● **MATERIAL FOR THE TASK**
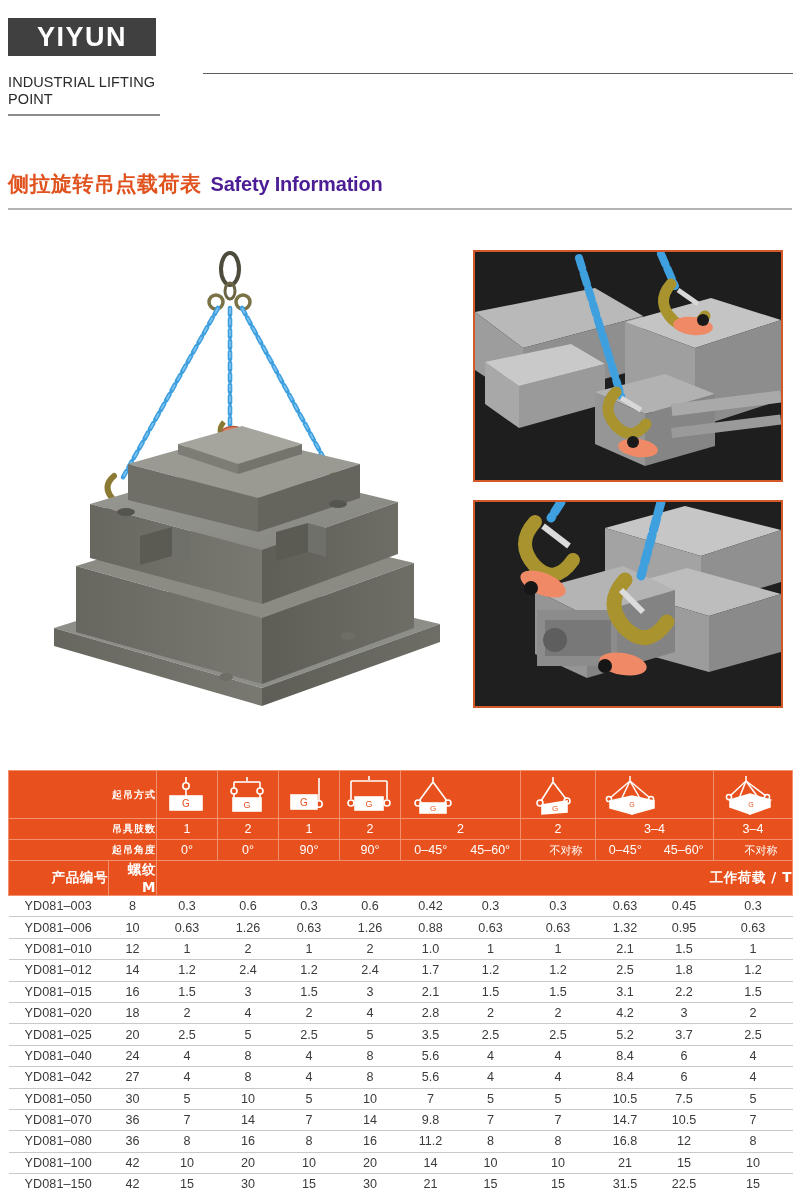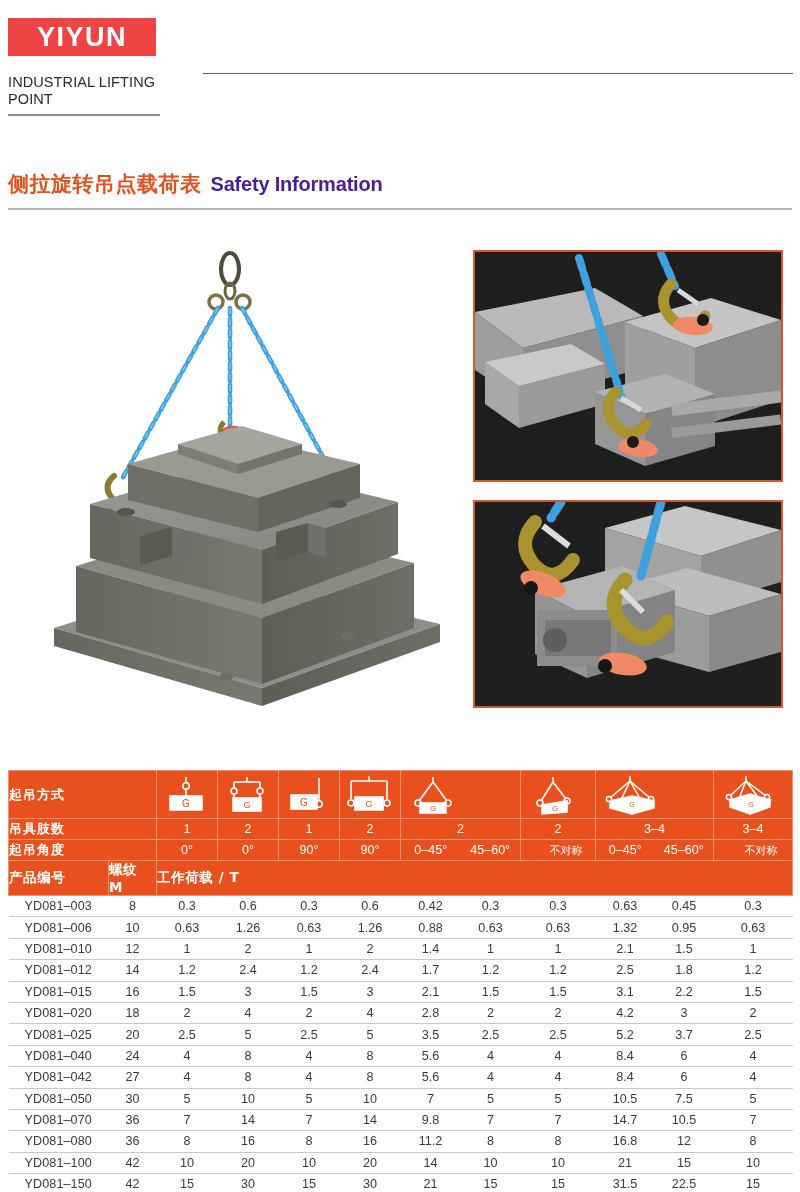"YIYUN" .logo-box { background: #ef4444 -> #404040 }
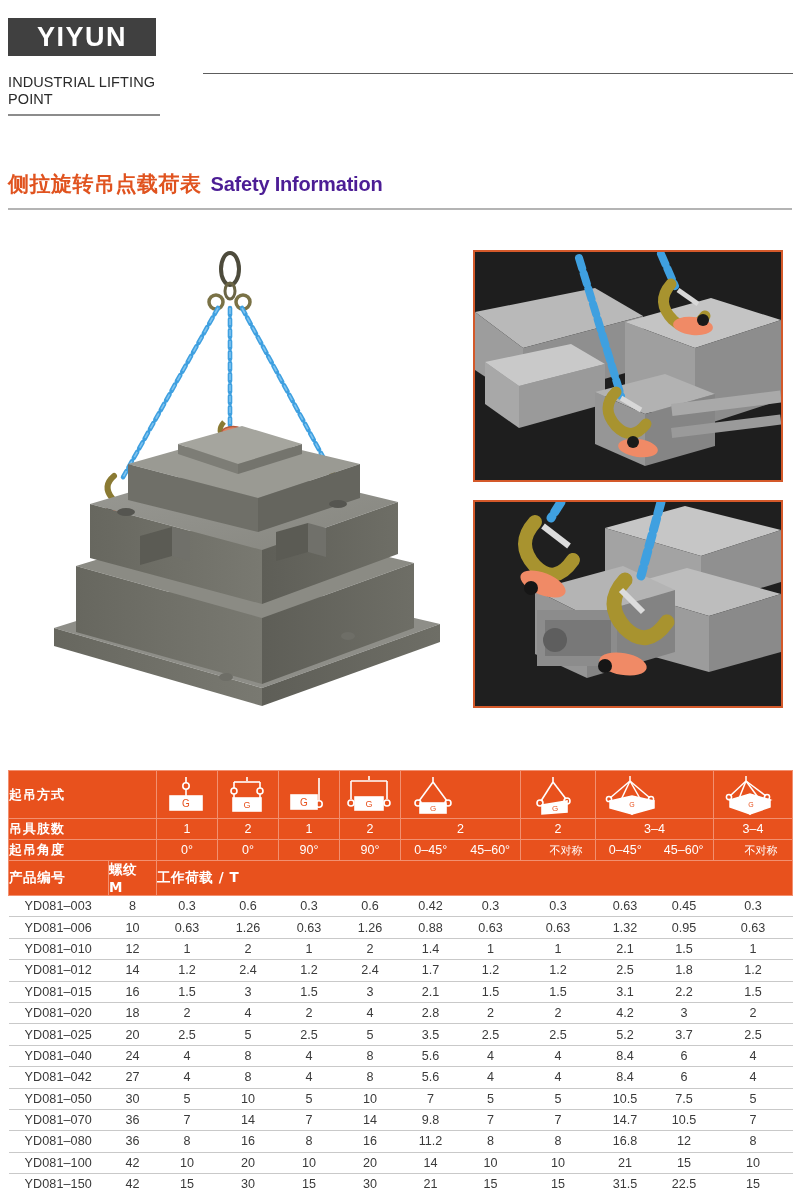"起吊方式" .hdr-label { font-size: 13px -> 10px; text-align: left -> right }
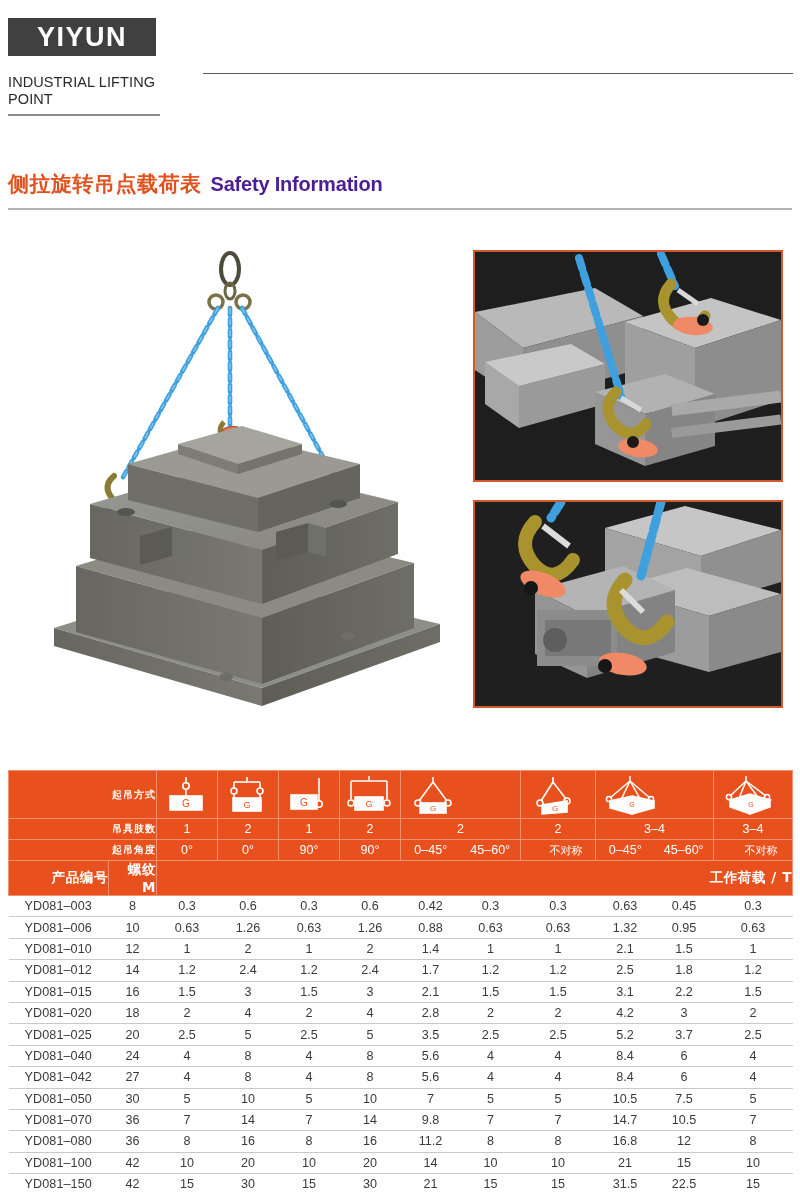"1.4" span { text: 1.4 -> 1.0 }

---

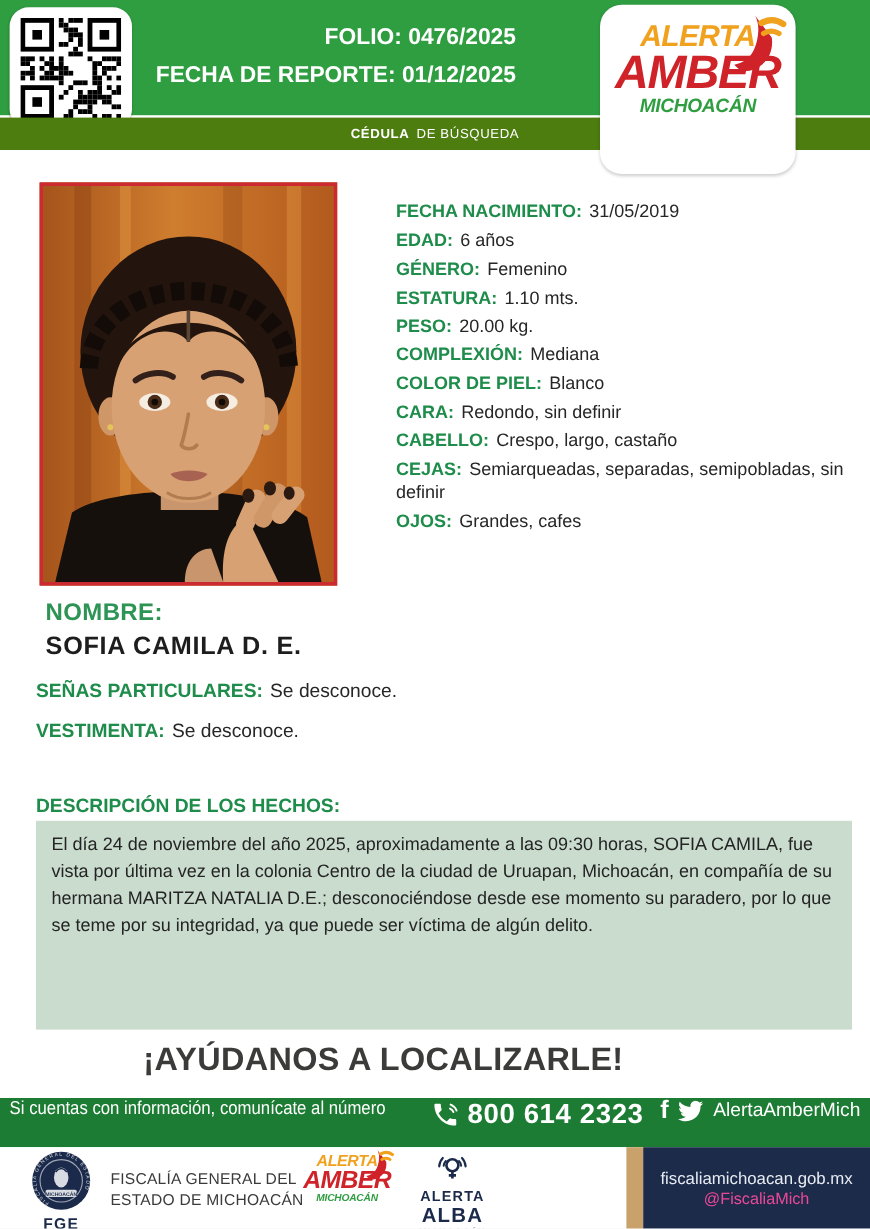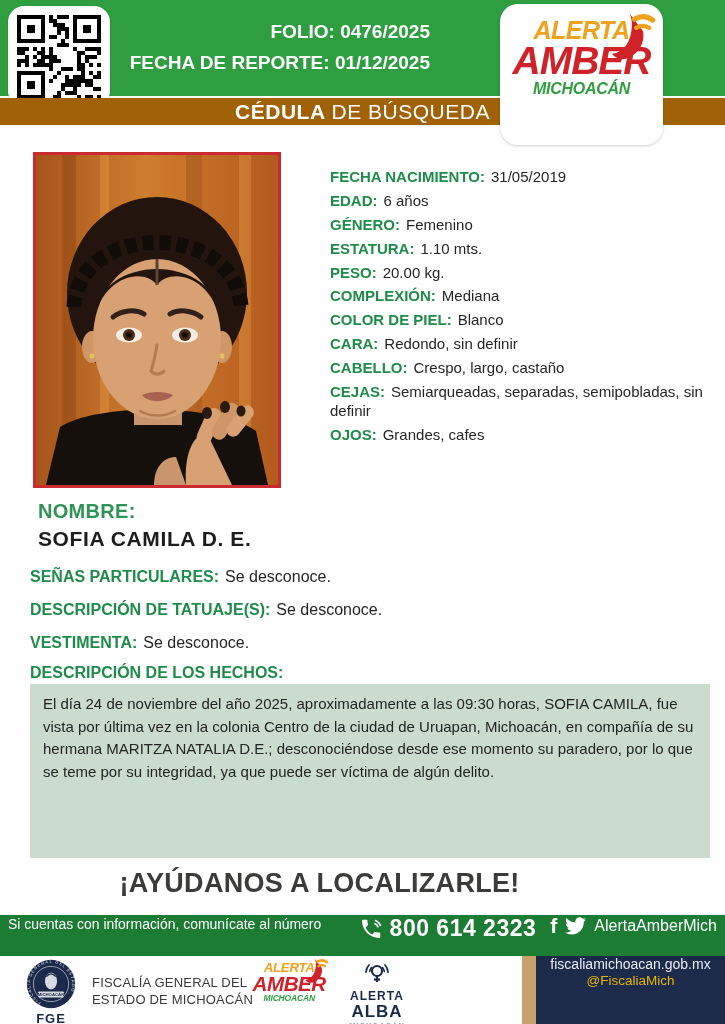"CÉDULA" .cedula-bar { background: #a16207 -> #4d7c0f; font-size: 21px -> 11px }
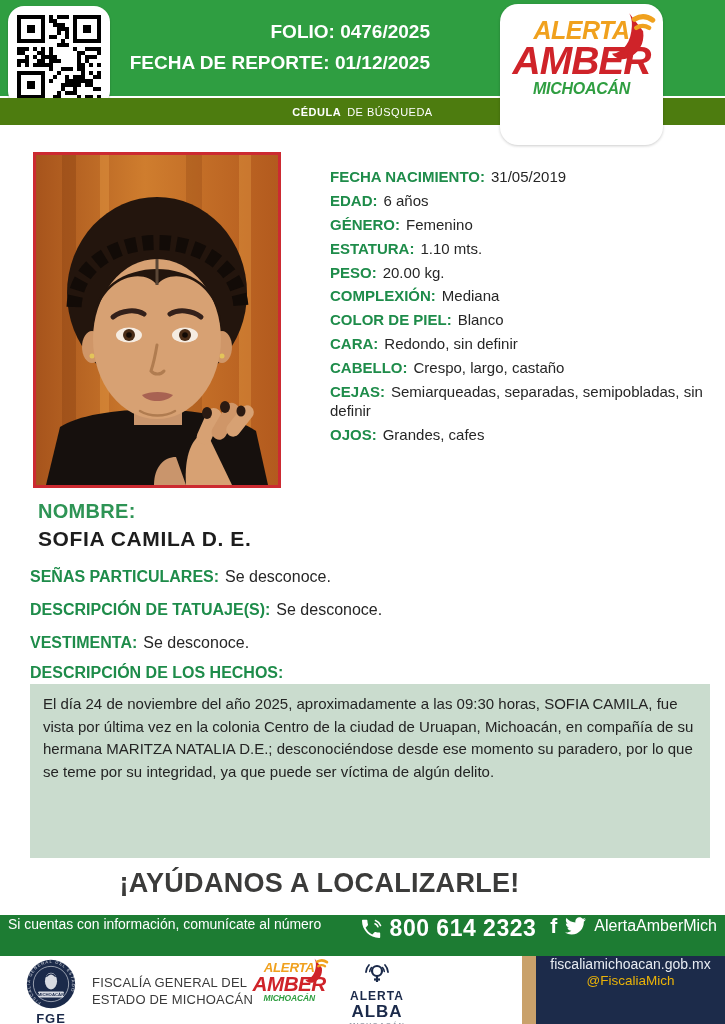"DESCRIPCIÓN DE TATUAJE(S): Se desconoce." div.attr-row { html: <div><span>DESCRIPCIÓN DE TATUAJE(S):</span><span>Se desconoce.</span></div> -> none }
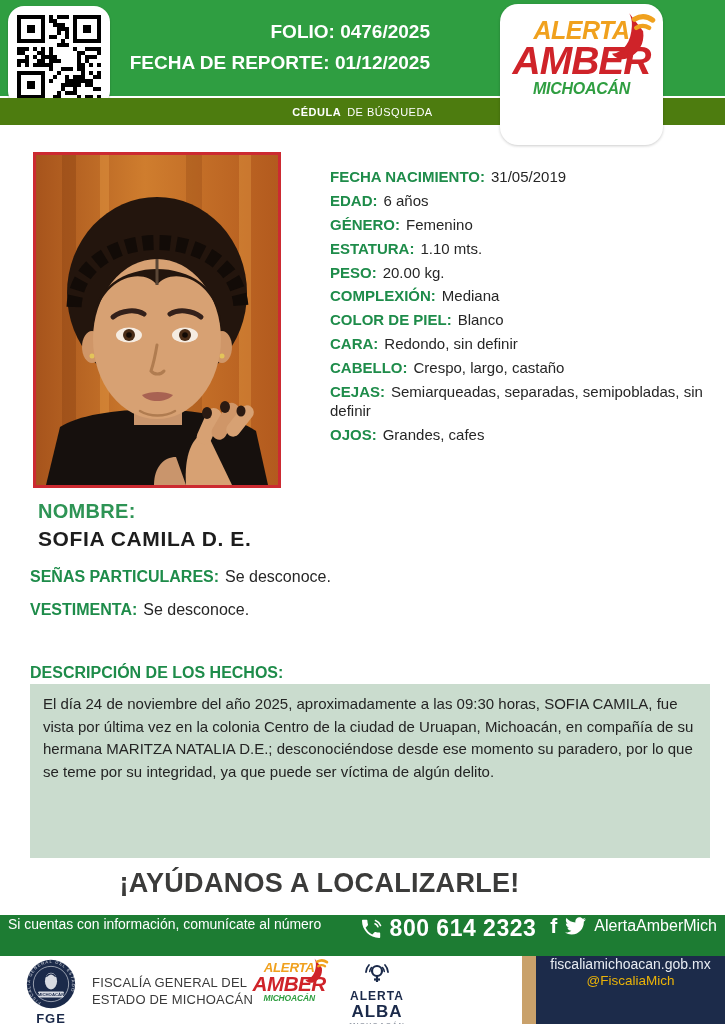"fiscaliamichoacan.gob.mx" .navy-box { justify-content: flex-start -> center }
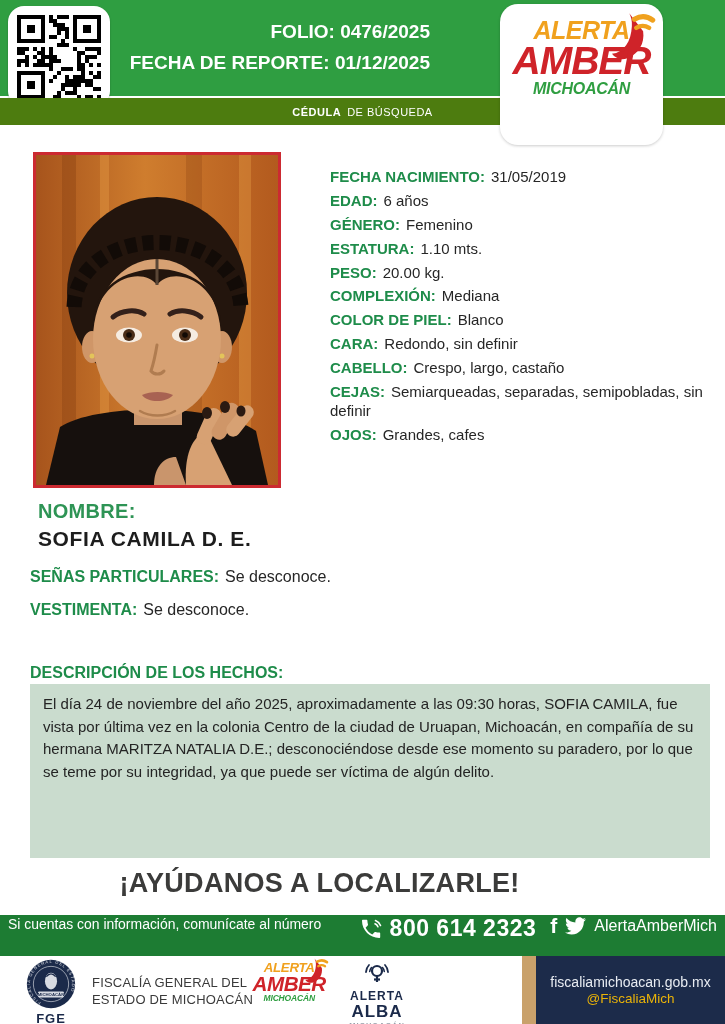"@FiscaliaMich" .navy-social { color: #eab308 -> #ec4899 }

● **WORK ORDER**
When you reach the line holding "background: #ef4444 ->" in the listing above, begin retyping exactly, and stop once the line holding "text: 1.4 ->" is done; pictures stay out.

● **SOLUTION TO THIS TASK**
"YIYUN" .logo-box { background: #ef4444 -> #404040 }
"起吊方式" .hdr-label { font-size: 13px -> 10px; text-align: left -> right }
"1.4" span { text: 1.4 -> 1.0 }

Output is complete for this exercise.